PV
Personne ne se jetterait dans un lac sans savoir nager. Pourtant, nombre de jeunes conducteurs se lancent sur des routes glissantes sans savoir comment les apprivoiser.
J’approche d’un virage glacé au volant d’un utilitaire sport compact. Gonflé à bloc par les quatre roues motrices et les pneus d’hiver, je ralentis à peine ma cadence de 40 km/h avant d’aborder la courbe. Évidemment, le petit 4x4 part dans une lente, mais incorrigible glissade des quatre roues. Braquage, freinage, coup d’accélérateur, rien n’y fait : la sortie de route est inéluctable. Le régulateur de stabilité échoue aussi à remettre le véhicule sur le droit chemin.
Une formation inadéquate
Ce dérapage a eu lieu au beau milieu du lac des Deux-Montagnes, sur une piste où Protégez-Vous évaluait la tenue de route hivernale de quatre petits multisegments. Comme tant d’autres conducteurs québécois, je connaissais les principes de la maîtrise d’un véhicule en dérapage… sans jamais les avoir exercés.
Voilà le problème : la formation incluse dans les cours de conduite ne fait qu’effleurer le sujet de l’hiver. C’était le cas il y a une quinzaine d’années, lorsque j’ai obtenu mon permis de conduire, et ça l’est encore aujourd’hui.

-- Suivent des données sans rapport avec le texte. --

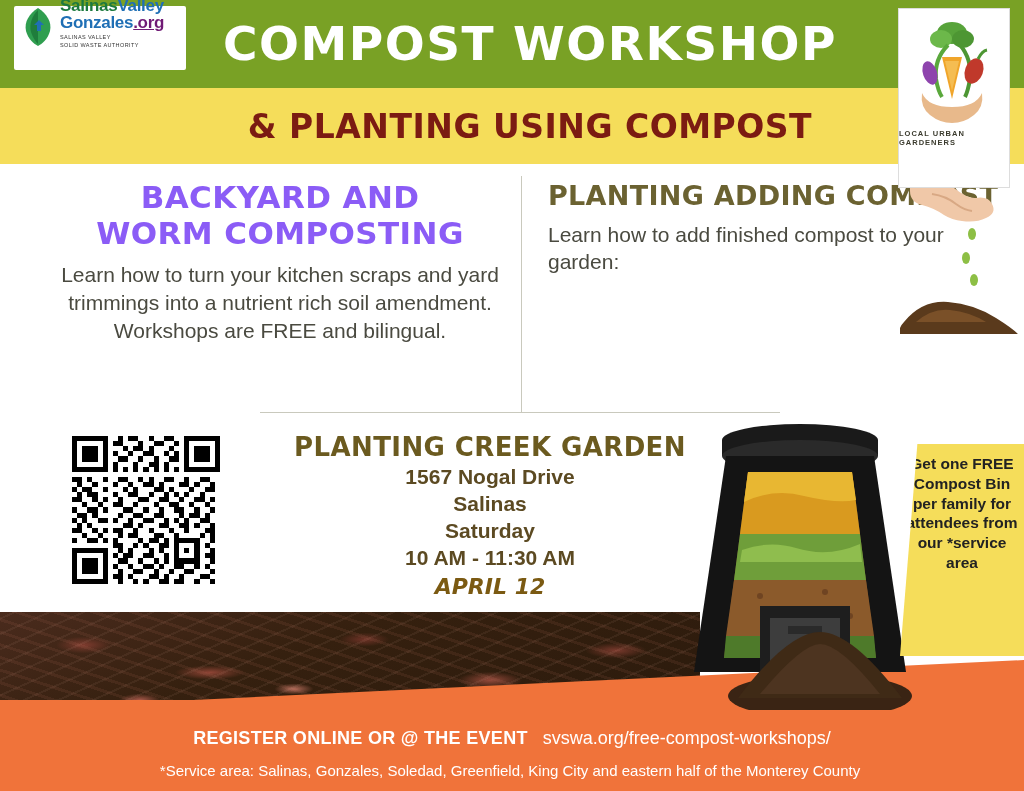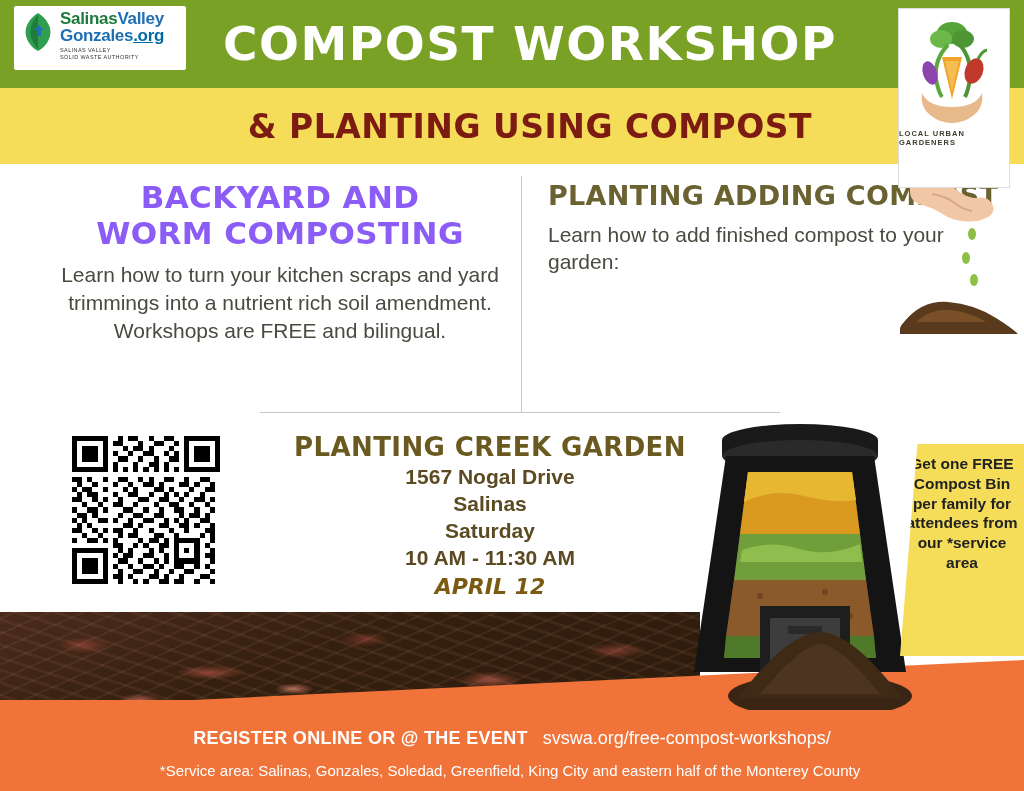--- a/index.html
+++ b/index.html
@@ -20,7 +20,7 @@
   .logo-box {
     position: absolute; top: 6px; left: 14px; width: 172px; height: 64px;
     background: #ffffff; border-radius: 2px;
-    display: flex; align-items: flex-start; padding: 4px 6px;
+    display: flex; align-items: flex-end; padding: 21px 6px;
   }
   .logo-leaf { width: 36px; height: 44px; flex: 0 0 36px; position: relative; }
   .logo-leaf svg { width: 36px; height: 44px; display: block; }

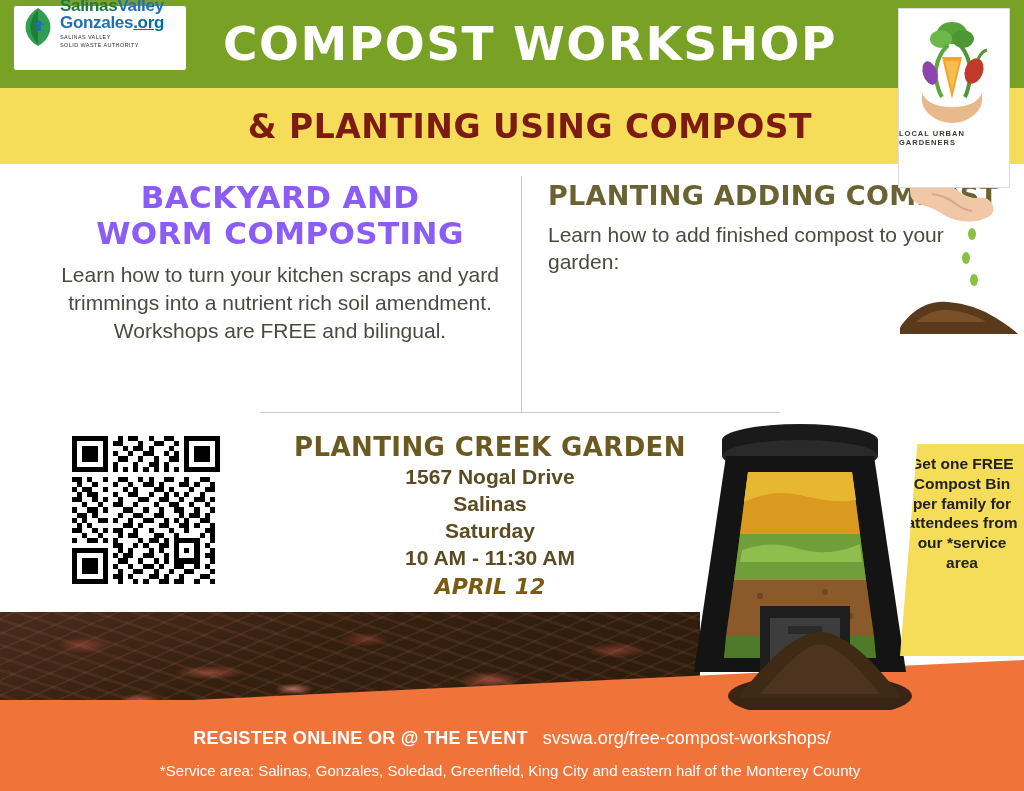--- a/index.html
+++ b/index.html
@@ -28,7 +28,7 @@
   .logo-l1 { font-size: 17px; font-weight: bold; color: #1c7a3e; letter-spacing: -0.3px; }
   .logo-l1 .blue { color: #1f6fb5; }
   .logo-l2 { font-size: 17px; font-weight: bold; color: #1f6fb5; letter-spacing: -0.3px; }
-  .logo-l2 .green { color: #0369a1; text-decoration: underline; }
+  .logo-l2 .green { color: #701a75; text-decoration: underline; }
   .logo-sub { font-size: 5.5px; color: #333; margin-top: 3px; letter-spacing: 0.4px; line-height: 1.35; }
 
   .header-title {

Le gouvernement du Québec avait pourtant une chance en or de corriger cette omission en janvier 2010, lorsqu’il a réintroduit les cours obligatoires pour tous les nouveaux conducteurs. La structure du programme fait alterner les leçons théoriques avec les séances d’exercices routiers sur une période d’au moins 13 mois, si bien que la quasi-totalité des élèves « sortent » au moins une fois durant l’hiver. Voilà déjà un (petit) pas dans la bonne direction.
Le hic : aucune des 15 heures de formation pratique n’est consacrée aux techniques de maîtrise d’un véhicule en situation d’urgence. C’est une chose de savoir qu’il faut contrebraquer pour annuler un dérapage des roues arrière, mais c’en est une autre d’expérimenter la manœuvre au volant d’un vrai véhicule !
Des leçons à tirer
Année après année, le nombre d’accidents avec dommages matériels impliquant des conducteurs de 16 à 24 ans s’avère significativement plus élevé en décembre, janvier et février que durant les autres mois de l’année, selon des données établies par la Société de l’assurance automobile du Québec. Nul doute que plusieurs de ces collisions pourraient être évitées si les jeunes conducteurs avaient une meilleure compréhension des réactions d’un véhicule sur la neige et la glace.
Il existe des cours de conduite préventive à partir d’environ 200 $. Ce n’est pas donné, d’autant plus que la facture de la formation de base oscille maintenant autour de 1 000 $.
Bien sûr, les jeunes peuvent facilement découvrir des techniques efficaces de conduite préventive sur le Web et aller s’y exercer dans un stationnement enneigé. C’est mieux que rien, et le conseil vaut aussi pour les conducteurs plus expérimentés.
Mais comme le tarif du permis de conduire a doublé ces dernières années, pourquoi Québec ne remettrait-il pas une partie des recettes aux écoles de conduite pour qu’elles puissent dispenser une formation hivernale digne de ce nom ?
Vrai, cette hausse a mis fin à un trop long gel de la contribution au régime public d’assurance automobile. Il faut cependant aussi penser à l’avenir : mieux préparer les jeunes aux pièges de l’hiver, c’est assurément une forme de développement durable.